Urine formation is a multi-step process involving glomerular filtration, tubular reabsorption, and tubular secretion. During glomerular filtration, blood is filtered through the glomerulus into the nephron, where water, electrolytes, and waste products are separated from the blood. In the subsequent process of tubular reabsorption, essential substances, including water and sodium, are reabsorbed into the bloodstream. Tubular secretion follows, where waste products are actively transported from the blood into the nephron for excretion.

Water reabsorption, a critical aspect of urine formation, is regulated to maintain water homeostasis. AVP, also known as ADH, plays a key role in this process by increasing water reabsorption in the collecting ducts. It does so by promoting the insertion of AQP-2 channels in the membranes of collecting duct cells, allowing water to be reabsorbed back into the bloodstream, thus concentrating the urine [49, 50].

The countercurrent multiplier and exchanger mechanisms

The countercurrent multiplier system, located in the loop of Henle, is responsible for generating a hyperosmotic environment in the renal medulla. This is achieved by the active transport of sodium and chloride from the thick ascending limb of the loop into the surrounding interstitium, which creates a high osmolarity in the medulla. The thin descending limb of the loop, which is permeable to water but not solutes, allows water to passively exit the nephron due to the osmotic gradient, thereby concentrating the tubular fluid. The countercurrent exchanger, primarily in the vasa recta, preserves the osmotic gradient created by the countercurrent multiplier. As blood flows through the vasa recta, solutes, and water are exchanged between the blood and the interstitium, allowing for the continued concentration of urine without diluting the renal medullary gradient [49, 51]. The proper functioning of both systems is essential for efficient water conservation, particularly during dehydration or conditions of water scarcity.

Role in AVP-D and AVP-R

In AVP-D (formerly central DI) and AVP-R (formerly nephrogenic DI), the kidneys lose the ability to concentrate urine, leading to excessive urine output (polyuria) and dehydration. AVP-D is characterized by insufficient production or secretion of AVP from the hypothalamus or posterior pituitary, impairing water reabsorption in the collecting ducts. Without adequate AVP signaling, water cannot be reabsorbed effectively, and urine remains dilute, resulting in dehydration [38]. In AVP-R, the kidneys fail to respond to AVP due to mutations in the V2R or the AQP-2 channels. Despite the presence of AVP, these defects prevent the normal insertion of AQP-2 channels into the collecting duct membranes, impairing water reabsorption. This leads to symptoms similar to AVP-D, including polyuria and dehydration [52].

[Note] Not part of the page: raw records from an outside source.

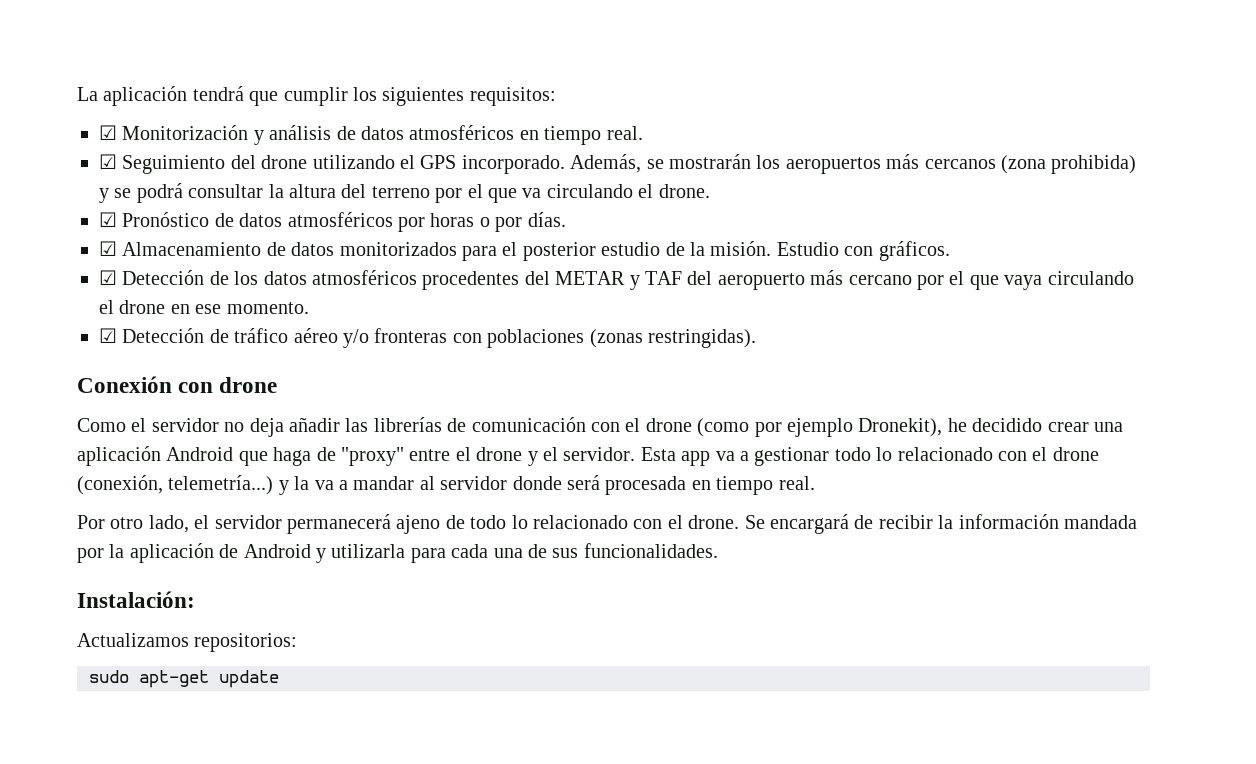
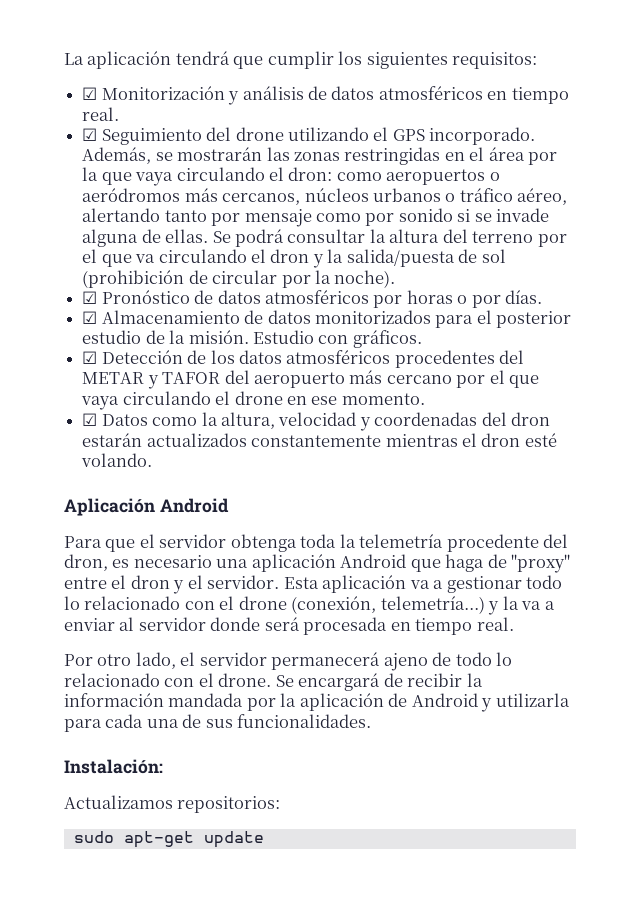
[756,154,1137,174] [99,188,132,203] los aeropuertos más cercanos (zona prohibida) y se -> [266,147,558,165] [82,167,500,186] [82,188,568,205] [82,208,550,227] [82,229,231,247] las zonas restringidas en el área por la que vaya circulando el dron: como aeropuertos o aeródromos más cercanos, núcleos urbanos o tráfico aéreo, alertando tanto por mensaje como por sonido si se invade alguna de ellas. Se
[658,184,710,198] drone. -> [270,249,506,268] [82,270,396,288] dron y la salida/puesta de sol (prohibición de circular por la noche).
[644,271,682,285] TAF -> [162,372,221,384] TAFOR
[122,328,756,348] [77,376,278,393] [77,417,1089,437] Detección de tráfico aéreo y/o fronteras con poblaciones (zonas restringidas). // Conexión con drone // Como el servidor no deja añadir las librerías de comunicación con el drone (como por ejemplo Dronekit), he decidido crear -> [101,412,551,431] [82,433,557,447] [81,453,153,467] [64,498,229,516] [64,534,569,552] [64,554,212,571] Datos como la altura, velocidad y coordenadas del dron estarán actualizados constantemente mientras el dron esté volando. // Aplicación Android // Para que el servidor obtenga toda la telemetría procedente del dron, es necesario
[476,447,523,461] drone -> [130,575,170,589] dron
[681,451,711,466] app -> [322,575,407,593] aplicación
[353,476,415,490] mandar -> [64,618,115,631] enviar

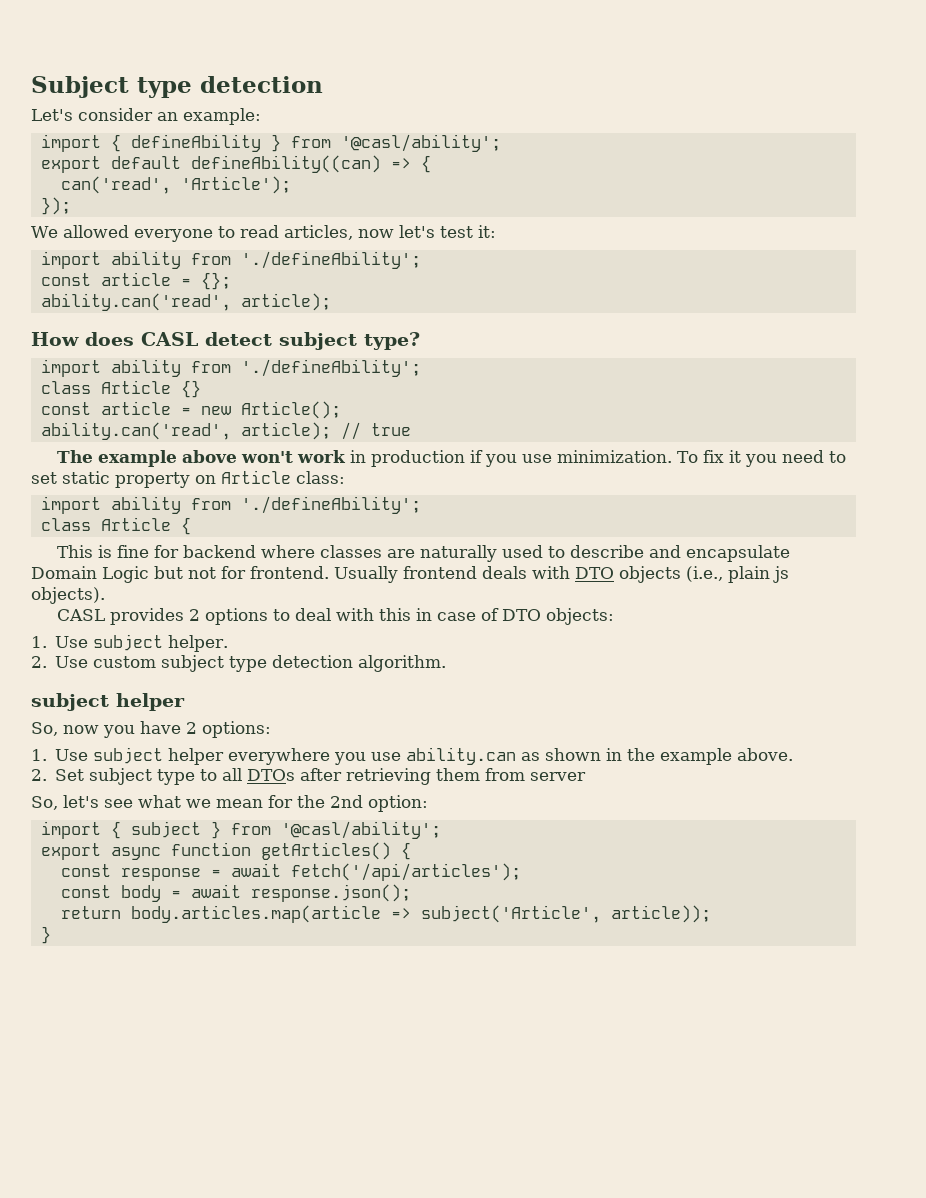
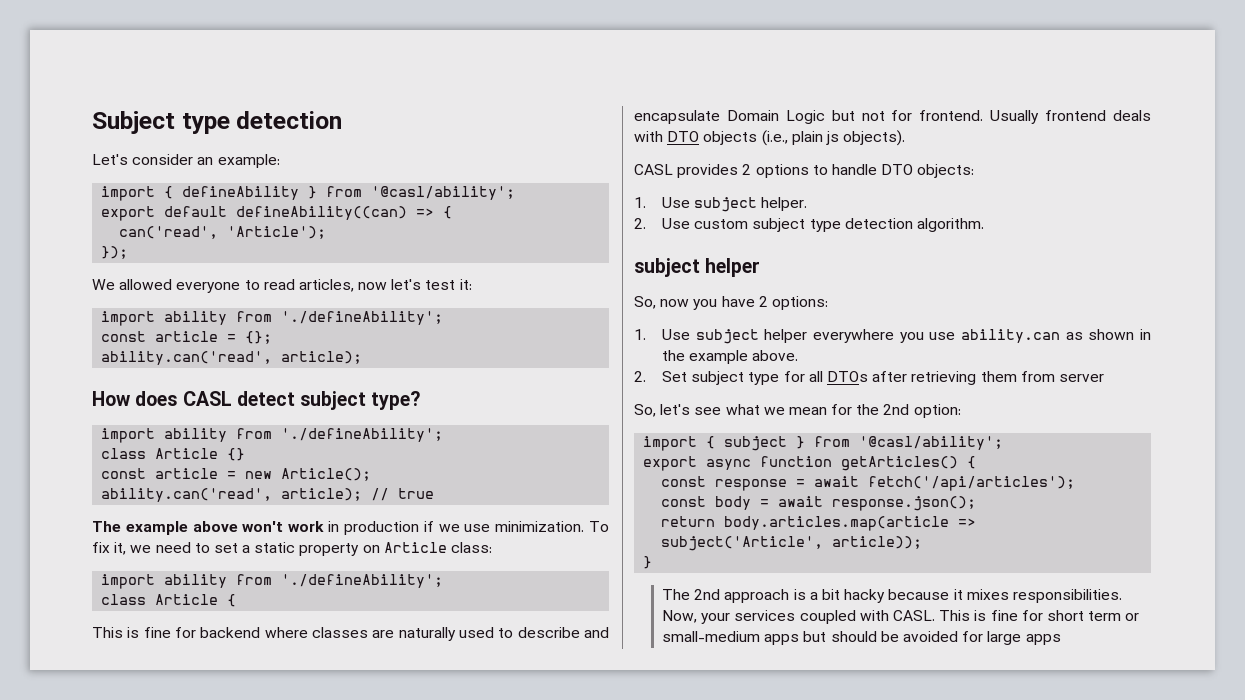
[484,454,517,467] you -> [438,524,460,532] we
[728,450,777,467] it you -> [114,542,152,555] it, we
(57, 478) none -> [242,545,251,553] a
[294,608,499,621] deal with this in case of -> [831,164,877,175] handle
[200,769,218,781] to -> [783,371,805,382] for
(51, 935) none -> [662,589,1122,603] [662,610,1140,624] [662,631,1061,645] // The 2nd approach is a bit hacky because it mixes responsibilities. Now, your services coupled with CASL. This is fine for short term or small-medium apps but should be avoided for large apps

The malfunction of AVP signaling and the impaired function of the countercurrent multiplier and exchanger systems in both AVP-D and AVP-R lead to a significant loss of the kidney’s ability to concentrate urine. In the absence of effective AVP action, both the countercurrent multiplier and exchanger are unable to maintain the renal osmotic gradient necessary for water reabsorption, exacerbating dehydration and resulting in the hallmark symptoms of these disorders [38, 49, 52].